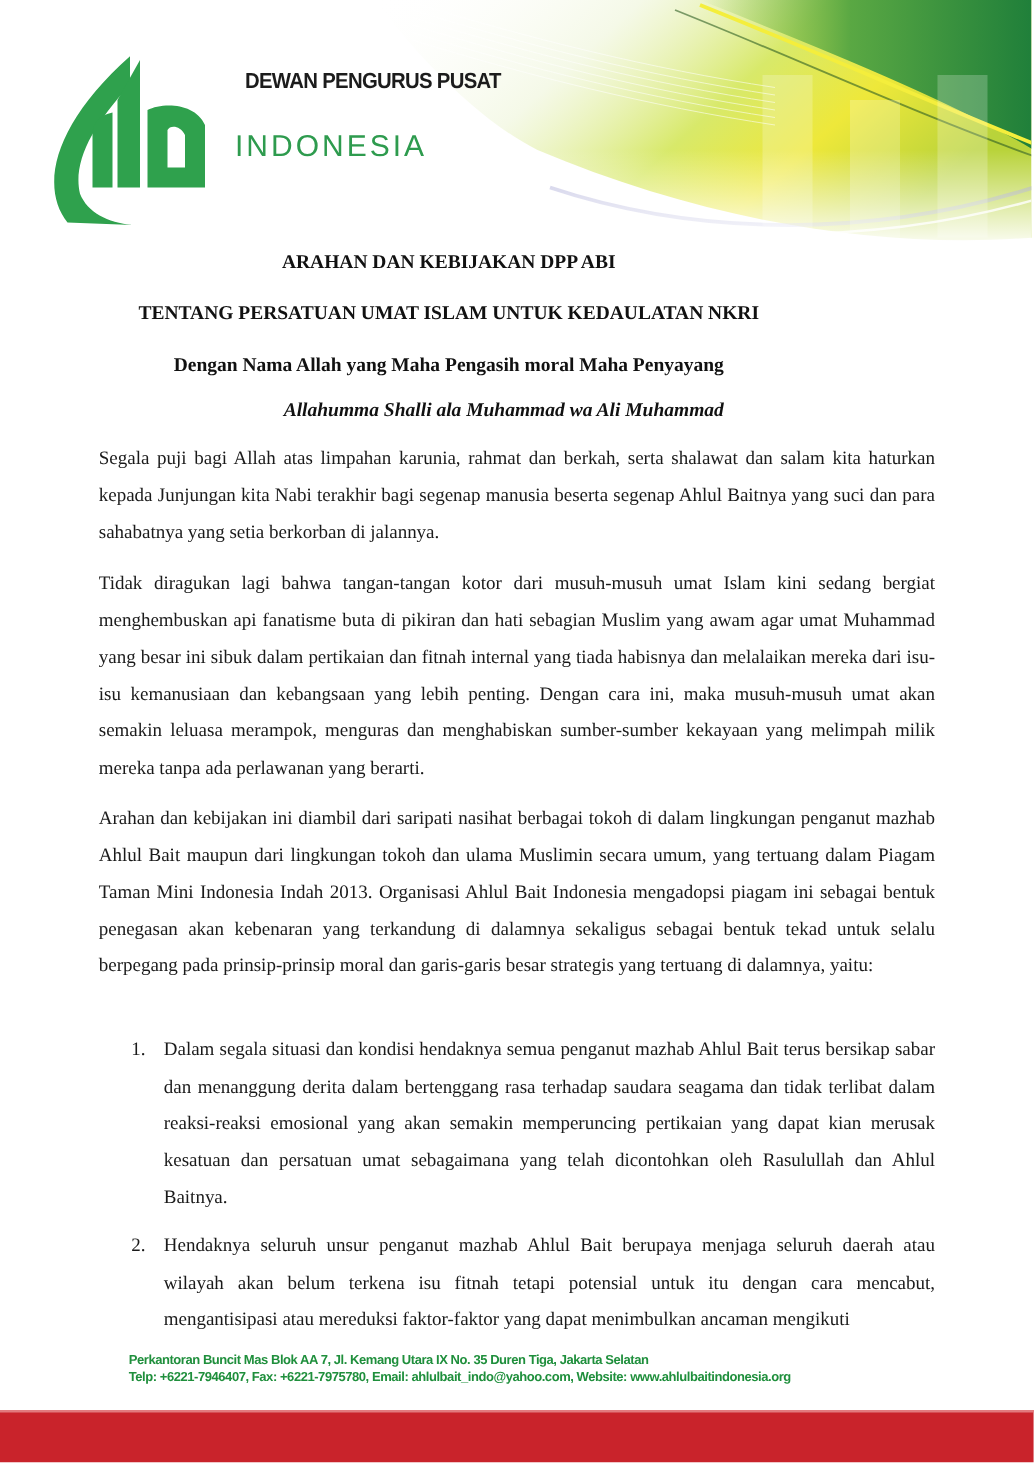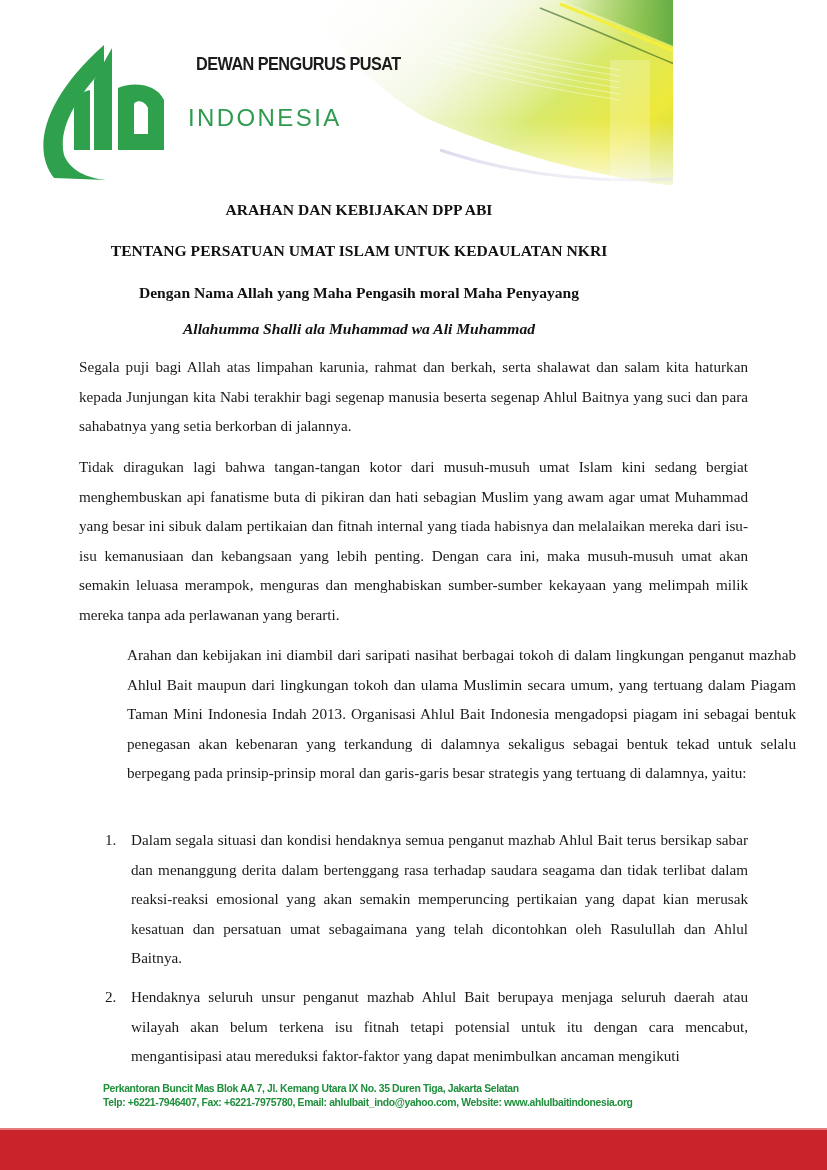--- a/index.html
+++ b/index.html
@@ -1,20 +1,20 @@
 <!DOCTYPE html>
 <html><head>
 <meta charset="utf-8">
 <style>
   * { margin: 0; padding: 0; box-sizing: border-box; }
   html, body { width: 827px; height: 1170px; overflow: hidden; background: #ffffff; }
   body { position: relative; font-family: "Liberation Serif", serif; color: #1a1a1a; }
 
   
-  .header { position: absolute; left: 0; top: 0; width: 673px; height: 200px; overflow: hidden; }
+  .header { position: absolute; left: 0; top: 0; width: 825px; height: 200px; overflow: hidden; }
   .header-bg { position: absolute; left: 0; top: 0; width: 827px; height: 200px; }
   .logo-mark { position: absolute; left: 34px; top: 30px; width: 140px; height: 150px; }
   .org-line1 {
     position: absolute; left: 196px; top: 54px;
     font-family: "Liberation Sans", sans-serif; font-weight: 700;
     font-size: 17.5px; letter-spacing: -0.6px; color: #1c1c1c;
     transform: scaleX(0.93); transform-origin: left;
   }
   .org-line2 {
     position: absolute; left: 186px; top: 71px;
@@ -29,31 +29,31 @@
   }
 
   
   .title {
     position: absolute; left: 0; width: 718px; text-align: center;
     font-family: "Liberation Serif", serif; font-weight: 700; font-size: 15.6px; color: #111;
   }
   .t1 { top: 201px; }
   .t2 { top: 242px; }
   .t3 { top: 284px; }
-  .t4 { top: 320px; font-style: italic; }
+  .t4 { top: 320px; font-style: italic; margin-left: 44px; }
 
   
   .para {
     position: absolute; left: 79px; width: 669px;
     font-size: 15.2px; line-height: 29.6px; text-align: justify;
     font-family: "Liberation Serif", serif; color: #1a1a1a;
   }
   .p1 { top: 352px; }
   .p2 { top: 452px; }
-  .p3 { top: 640px; margin-left: 48px; }
+  .p3 { top: 640px; }
 
   .list-item { position: absolute; left: 79px; width: 669px; font-size: 15.2px; line-height: 29.6px; }
   .list-num { position: absolute; left: 26px; top: 0; width: 26px; }
   .list-text { position: absolute; left: 52px; width: 617px; text-align: justify; }
   .li1 { top: 825px; }
   .li2 { top: 982px; }
 
   
   .footer-addr {
     position: absolute; left: 85px; top: 1082px;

=======

_YOUR OBJECTIVE_.
Every line with "font" in it should be copied from the entries above.

_TASK RESPONSE_.
   body { position: relative; font-family: "Liberation Serif", serif; color: #1a1a1a; }
     font-family: "Liberation Sans", sans-serif; font-weight: 700;
     font-size: 17.5px; letter-spacing: -0.6px; color: #1c1c1c;
     font-family: "Liberation Serif", serif; font-weight: 700; font-size: 15.6px; color: #111;
-  .t4 { top: 320px; font-style: italic; }
+  .t4 { top: 320px; font-style: italic; margin-left: 44px; }
     font-size: 15.2px; line-height: 29.6px; text-align: justify;
     font-family: "Liberation Serif", serif; color: #1a1a1a;
   .list-item { position: absolute; left: 79px; width: 669px; font-size: 15.2px; line-height: 29.6px; }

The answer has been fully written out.